[Data extracted from a collection]
== Segment start ==

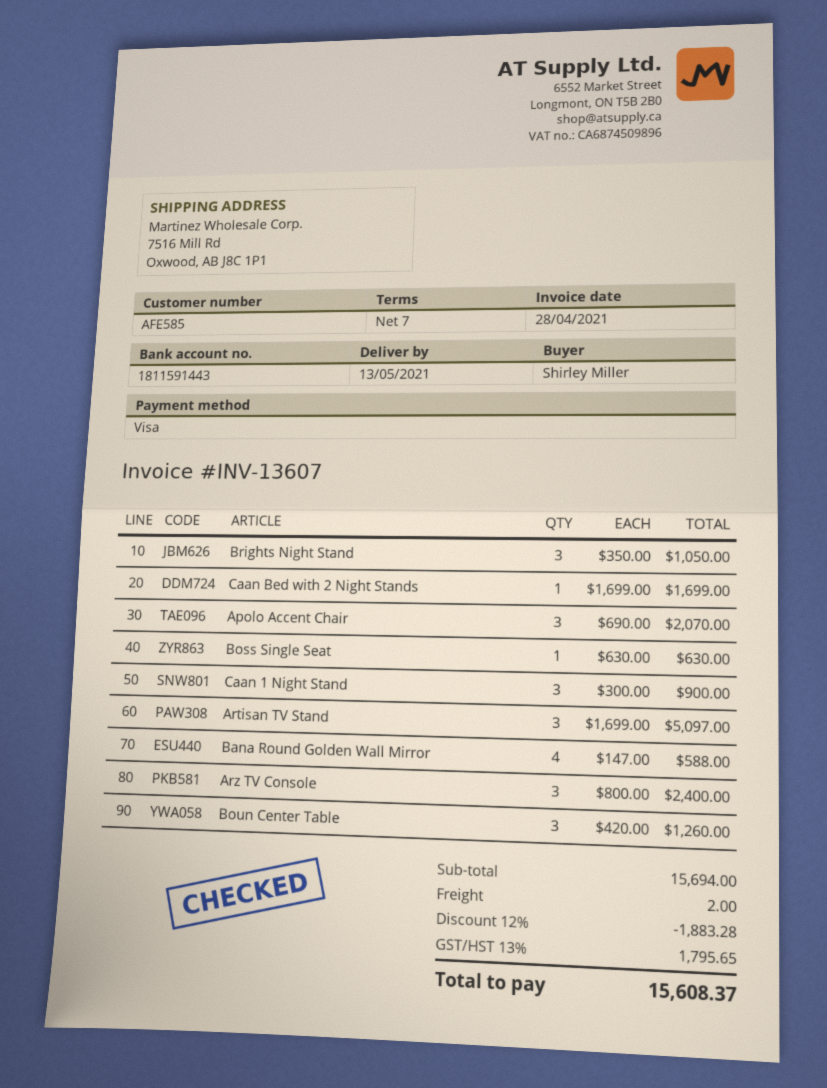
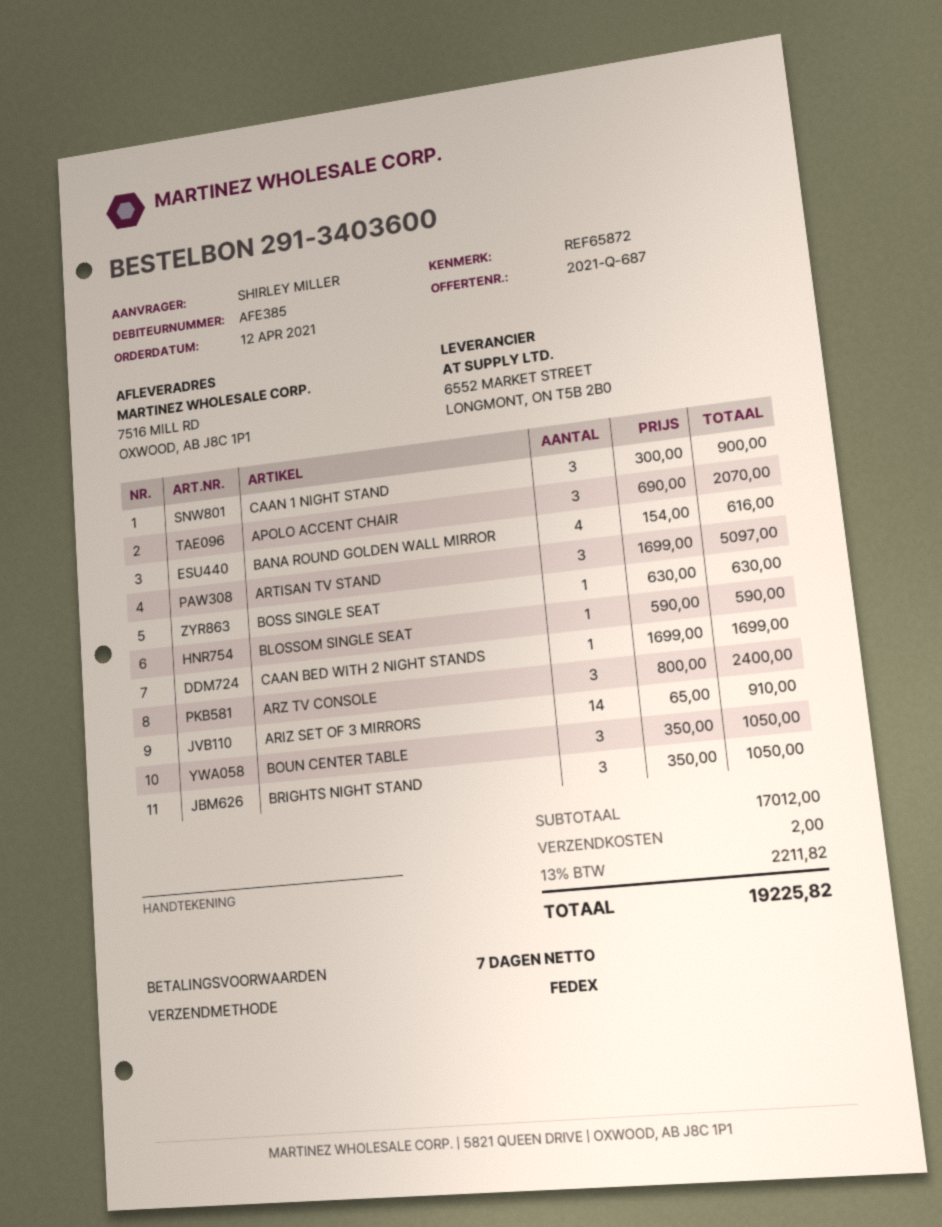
customer number: AFE585 -> AFE385
Bana Round Golden Wall Mirror: 4 x 147.00 = 588.00 -> 4 x 154.00 = 616.00
Boun Center Table: 3 x 420.00 = 1260.00 -> 3 x 350.00 = 1050.00
BLOSSOM SINGLE SEAT: none -> 1 x 590.00 = 590.00
ARIZ SET OF 3 MIRRORS: none -> 14 x 65.00 = 910.00
subtotal: 15694.00 -> 17012.00
discount: 12% = 1883.28 -> none
tax: 13% = 1795.65 -> 13% = 2211.82
total: 15608.37 -> 19225.82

== Segment end ==

Your task: Search the records for the string "none" and return every line in which it occurs.

Response area:
BLOSSOM SINGLE SEAT: none -> 1 x 590.00 = 590.00
ARIZ SET OF 3 MIRRORS: none -> 14 x 65.00 = 910.00
discount: 12% = 1883.28 -> none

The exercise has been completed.